Further, I’m told Warners has reserved a right of first refusal to distribute Sinners once Coogler owns it. So if whoever’s running UniWarnerChick-fil-A still thinks there is blood to be sucked from this vampire movie, it can choose to stay in business with Coogler—on reasonable terms, of course. Other studios sometimes reserve a piece of the profits on the movie once ownership flips, effectively reversing the typical studio-talent relationship.

Because remember, Coogler—or whoever he hires—would still need to pay out any backend owed to participants on the film, including star-producer Michael B. Jordan, who maintains a piece of the project. Coogler would be the “studio,” subject to an audit of the money coming in. Which brings up the amusing possibility that someday Jordan’s children could sue the heirs of his longtime collaborator over so-called “Hollywood accounting.”




Terminal Value

Sinners won’t generate $1 million a year forever, of course. That’s why those who assess films try to ascertain the “terminal value” of a title. It’s a complicated calculation involving a “decay” rate that is used to determine the correct multiple, and I won’t get too into the weeds. But if Coogler ever wanted to sell Sinners outright (or borrow against it), there’s a formula to figure out what it’s worth, as well as a way to back it up to the “present day” value of the film. That’s obviously much less than what he’d be able to make from it in 25 years, assuming all goes right.

So-called “derivative rights” aren’t included in this calculus, either, which is important because those opportunities—sequels, prequels, TV and other spinoffs—can sometimes open up new revenue streams while also making the original title more valuable. In its deal to make 28 Years Later, for instance, Sony bought sequel rights and paid extra for distribution rights to 28 Days Later and 28 Weeks Later, which will give the studio a more compelling package of elevated zombie films to license to Netflix or others. And assuming the sequels aren’t terrible, every time a new 28 movie comes out, it boosts the library value of the others. A win-win.

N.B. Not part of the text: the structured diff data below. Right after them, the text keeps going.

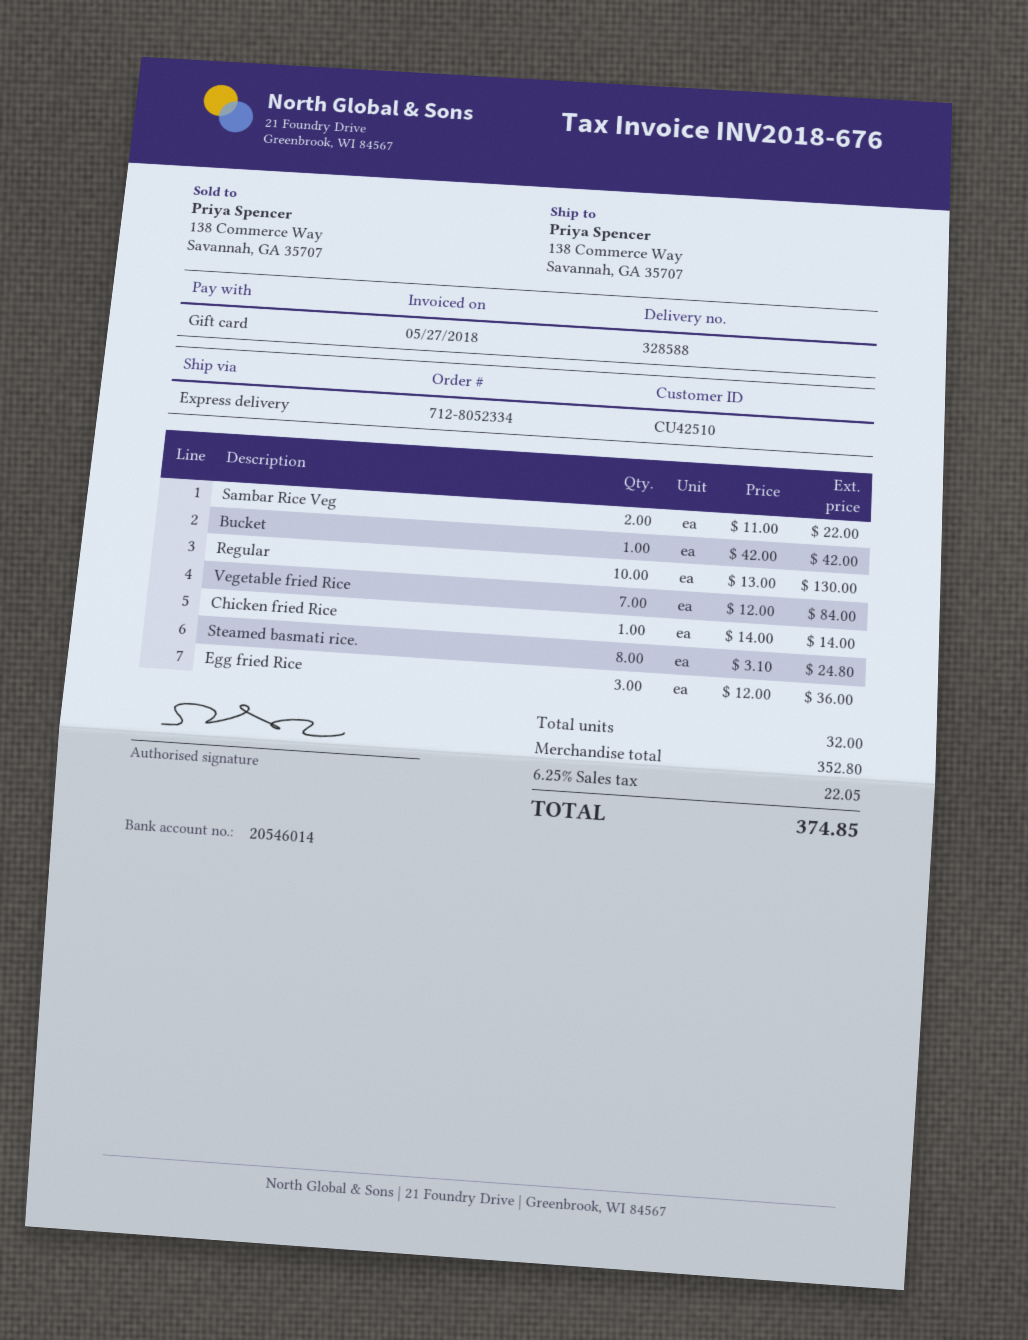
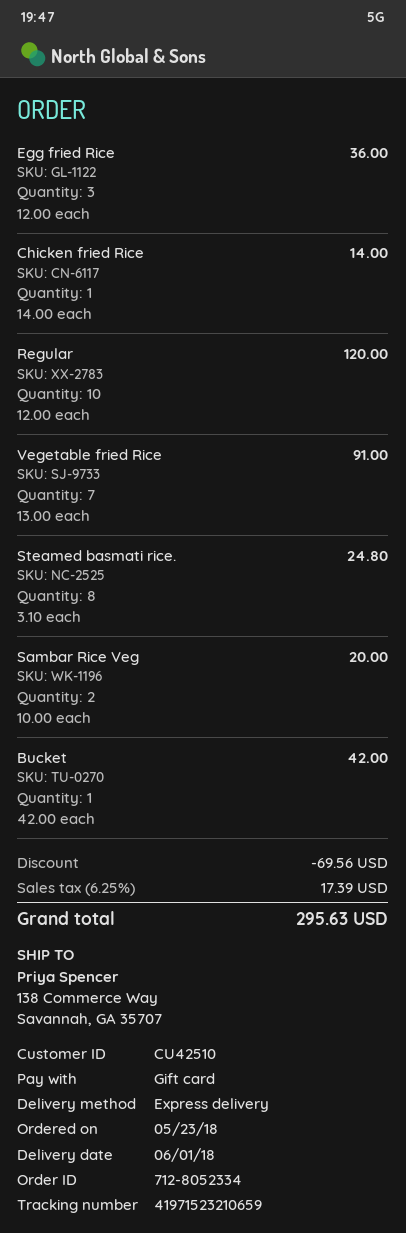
Sambar Rice Veg: 2 x 11.00 = 22.00 -> 2 x 10.00 = 20.00
Regular: 10 x 13.00 = 130.00 -> 10 x 12.00 = 120.00
Vegetable fried Rice: 7 x 12.00 = 84.00 -> 7 x 13.00 = 91.00
discount: none -> 69.56
tax: 6.25% = 22.05 -> 6.25% = 17.39
total: 374.85 -> 295.63

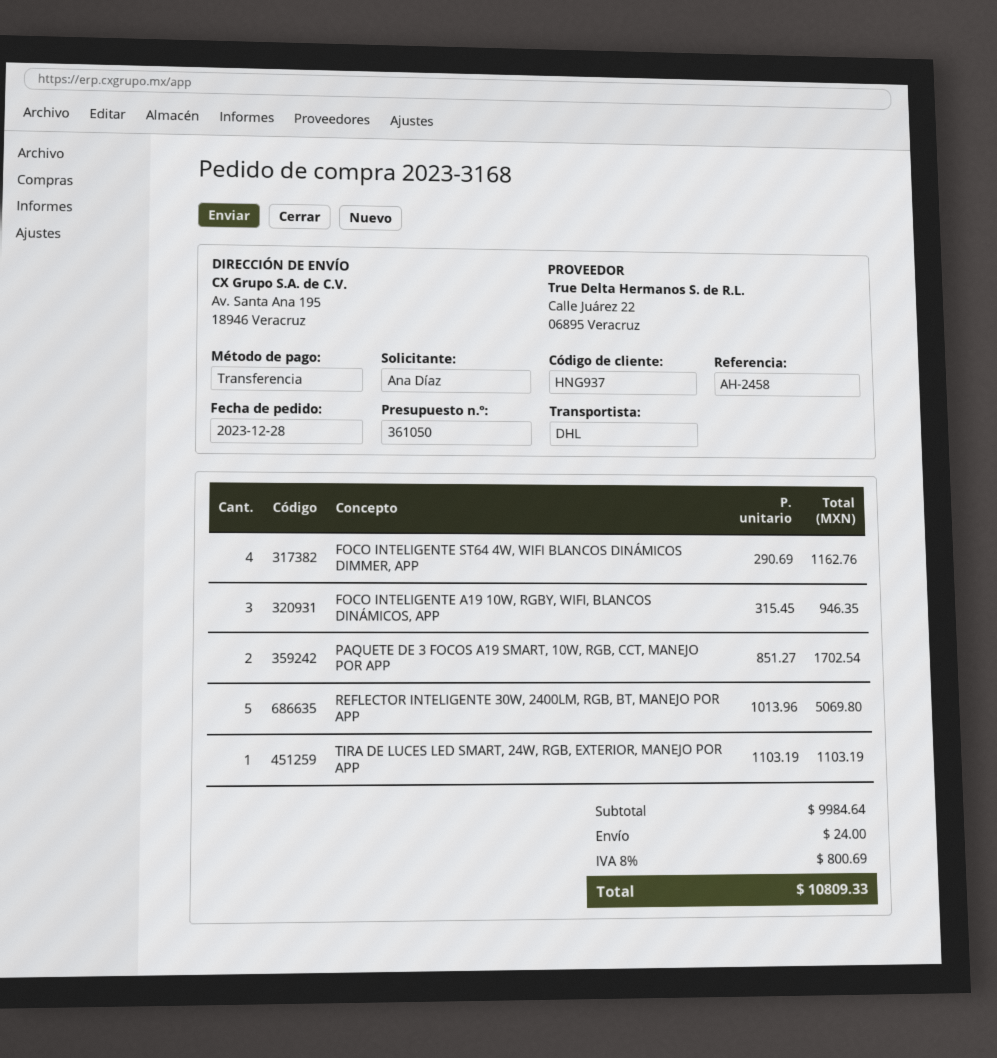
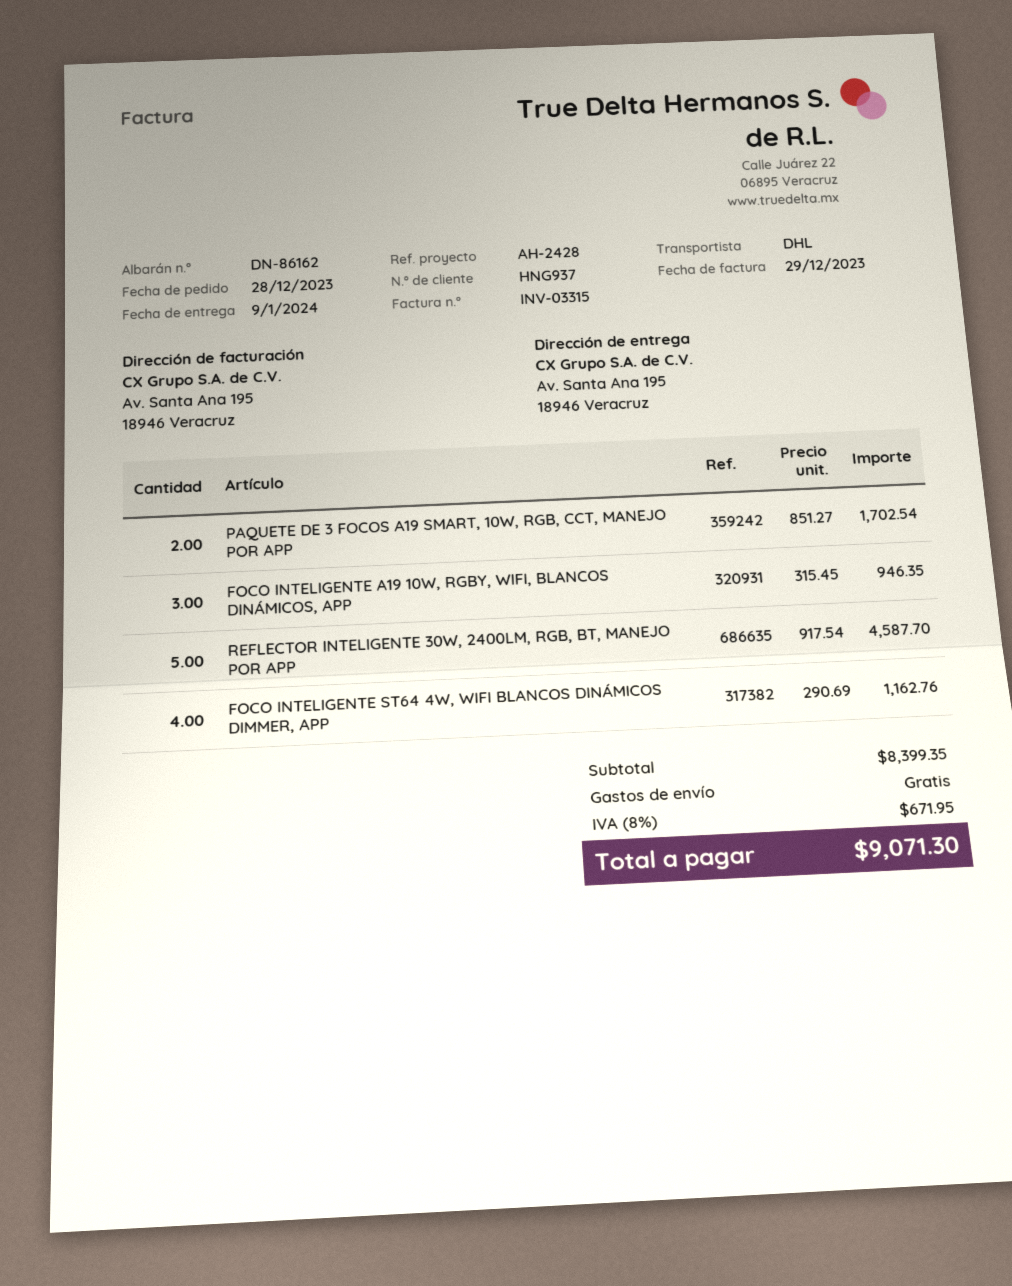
reference: AH-2458 -> AH-2428
REFLECTOR INTELIGENTE 30W, 2400LM, RGB, BT, MANEJO POR APP: 5 x 1013.96 = 5069.80 -> 5 x 917.54 = 4587.70
TIRA DE LUCES LED SMART, 24W, RGB, EXTERIOR, MANEJO POR APP: 1 x 1103.19 = 1103.19 -> none
subtotal: 9984.64 -> 8399.35
shipping: 24.00 -> 0.00
tax: 8% = 800.69 -> 8% = 671.95
total: 10809.33 -> 9071.30

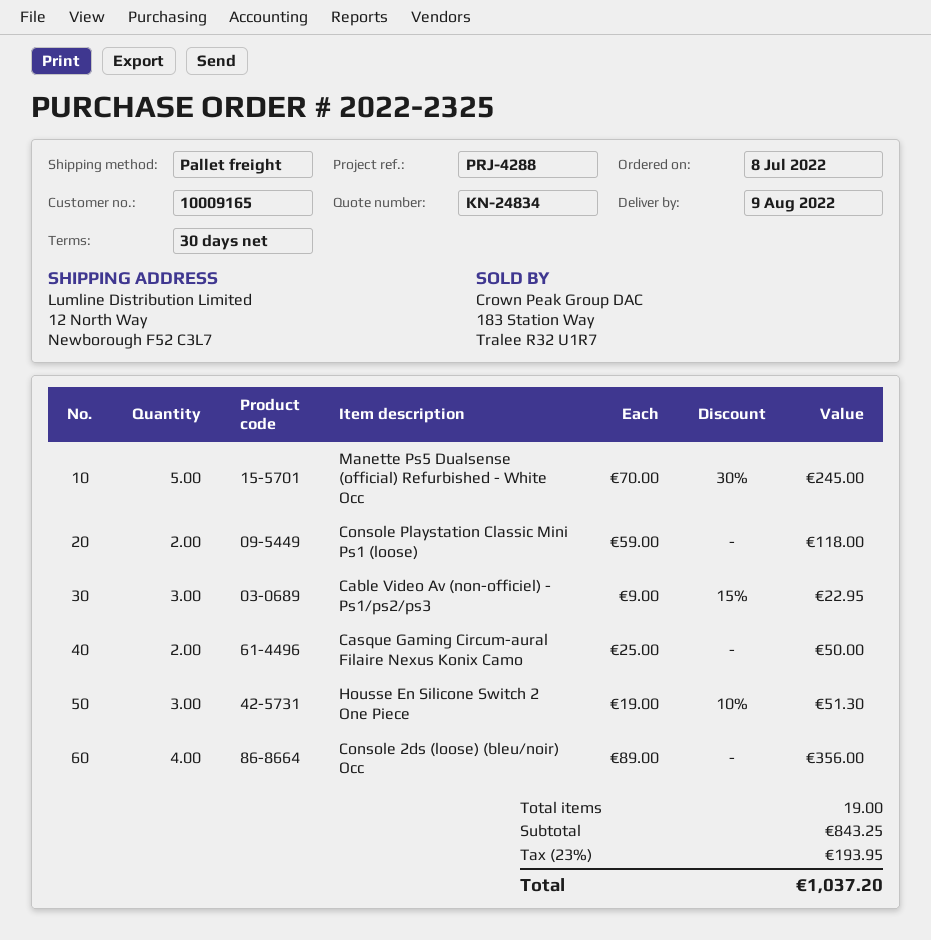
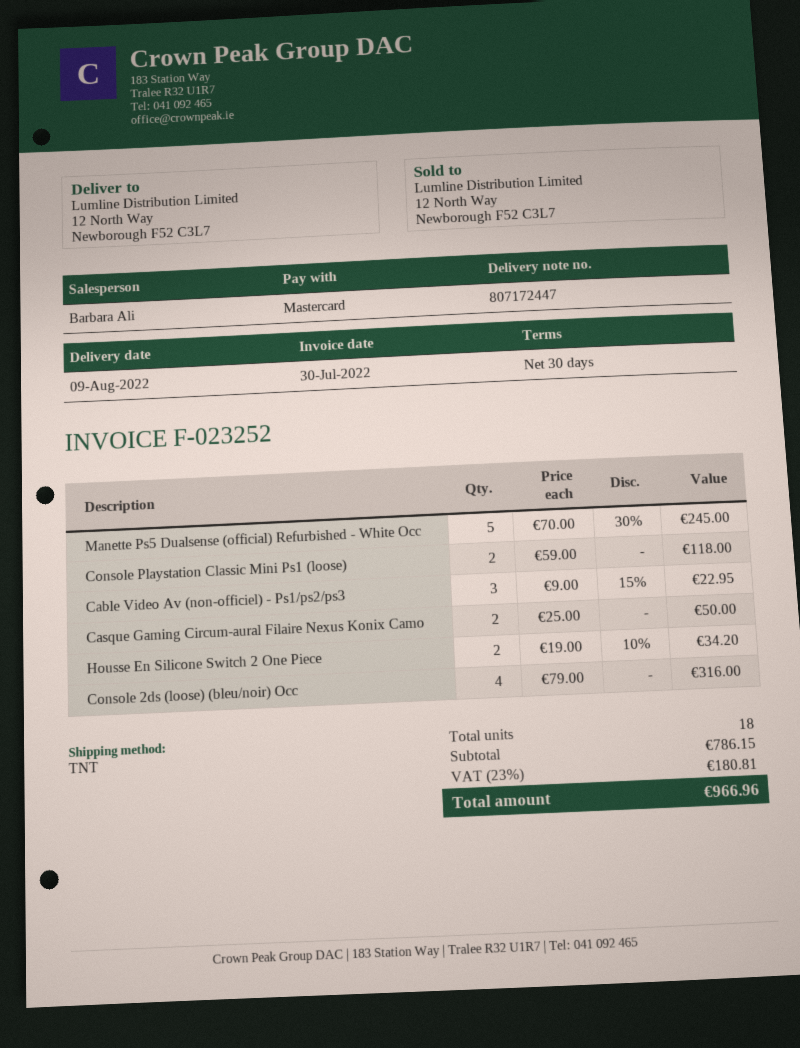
shipping method: pallet freight -> TNT
Housse En Silicone Switch 2 One Piece: 3 x 19.00 - 10% = 51.30 -> 2 x 19.00 - 10% = 34.20
Console 2ds (loose) (bleu/noir) Occ: 4 x 89.00 = 356.00 -> 4 x 79.00 = 316.00
total quantity: 19 -> 18
subtotal: 843.25 -> 786.15
tax: 23% = 193.95 -> 23% = 180.81
total: 1037.20 -> 966.96

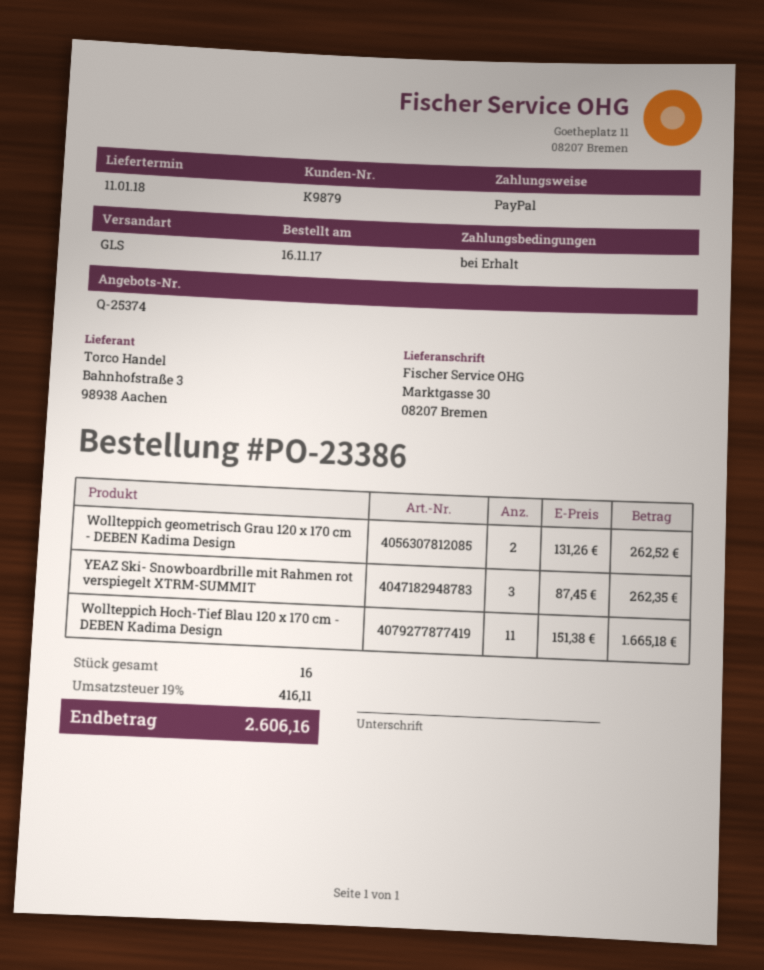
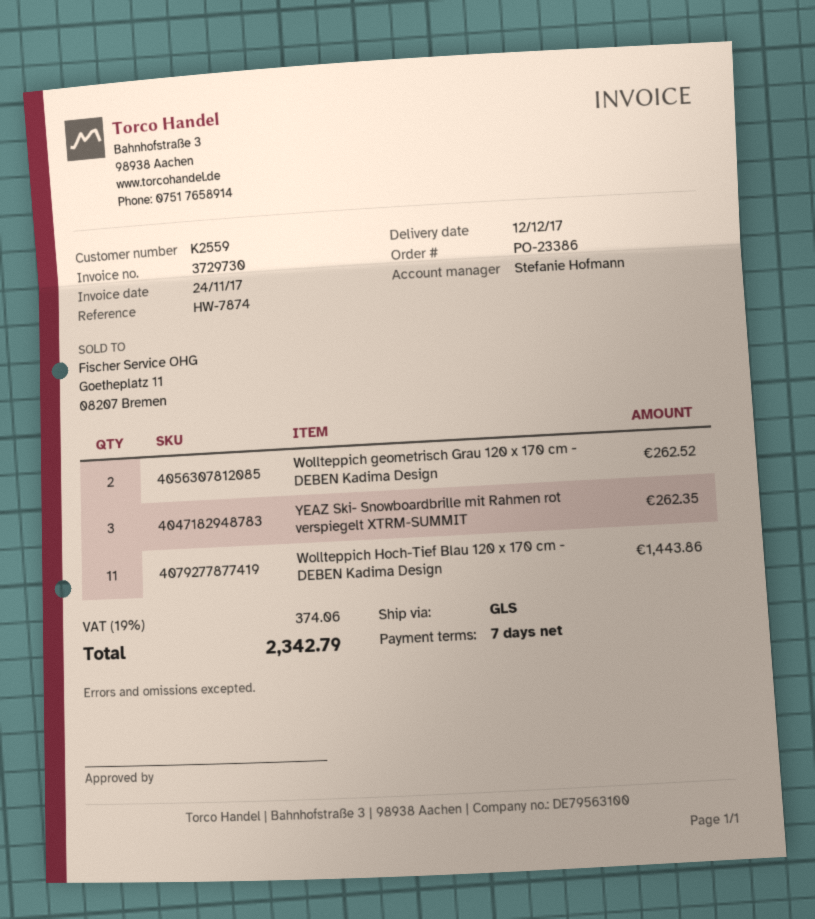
delivery date: 2018-01-11 -> 2017-12-12
payment terms: on receipt -> 7 days
customer number: K9879 -> K2559
Wollteppich Hoch-Tief Blau 120 x 170 cm - DEBEN Kadima Design: 11 for 1665.18 -> 11 for 1443.86
tax: 19% = 416.11 -> 19% = 374.06
total: 2606.16 -> 2342.79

That’s why one top source described derivative rights as the single biggest benefit of negotiating for copyright ownership on a hit movie. Remember, back in the ’70s, 20th Century Fox financed and released Star Wars, maybe the biggest original hit in the history of the film business. But George Lucas famously convinced the studio to give him sequel rights, which is where most of the Lucasfilm value accrued. If Fox keeps Star Wars and everything that comes after it for the next 40 years, there’s a chance that Fox ends up buying Disney in 2019, not the other way around.

Is Sinners akin to Star Wars? With respect, hell no. The point is, the value of a successful film title over its full lifetime is both calculable and completely unknowable. The 28 Days Later guys probably never envisioned a time, two decades later, where they’d be able to extract nine figures for sequels in a multi-studio bidding war. And Coogler, while setting up himself and his kids for a nice annuity from a passion project that’s all about the complex relationship between art, commerce, and ownership of Black culture, might someday find additional value far beyond the expected paychecks.